*Data for this exercise:*

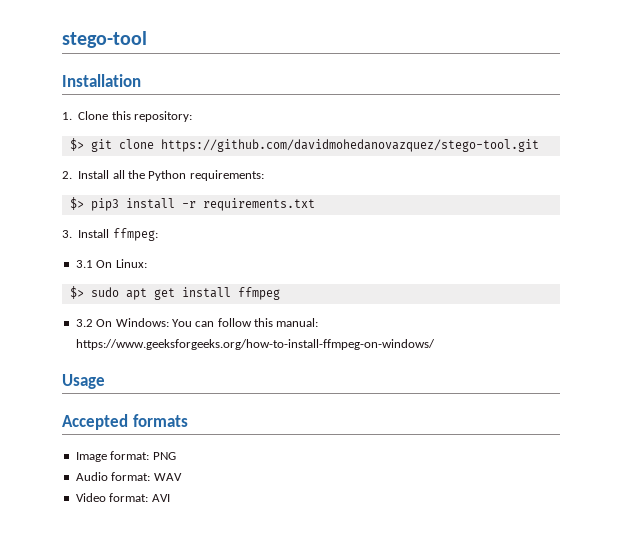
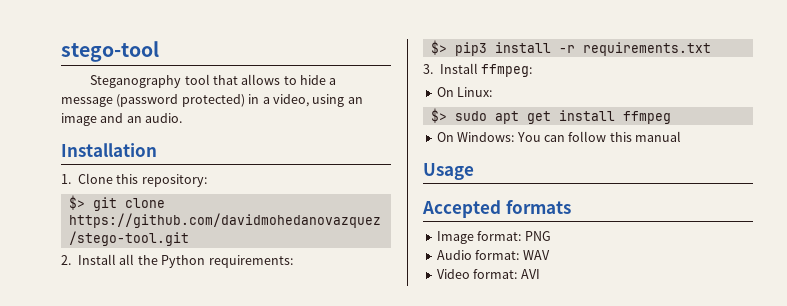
+ Steganography tool that allows to hide a message (password protected) in a video, using an image and an audio.
- 3.1 On Linux:
+ On Linux:
- 3.2 On Windows: You can follow this manual: https://www.geeksforgeeks.org/how-to-install-ffmpeg-on-windows/
+ On Windows: You can follow this manual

*Work order:* Each record is to be copied word for word, with no images carried over.

*Answer for the task:*
+ Steganography tool that allows to hide a message (password protected) in a video, using an image and an audio.
- 3.1 On Linux:
+ On Linux:
- 3.2 On Windows: You can follow this manual: https://www.geeksforgeeks.org/how-to-install-ffmpeg-on-windows/
+ On Windows: You can follow this manual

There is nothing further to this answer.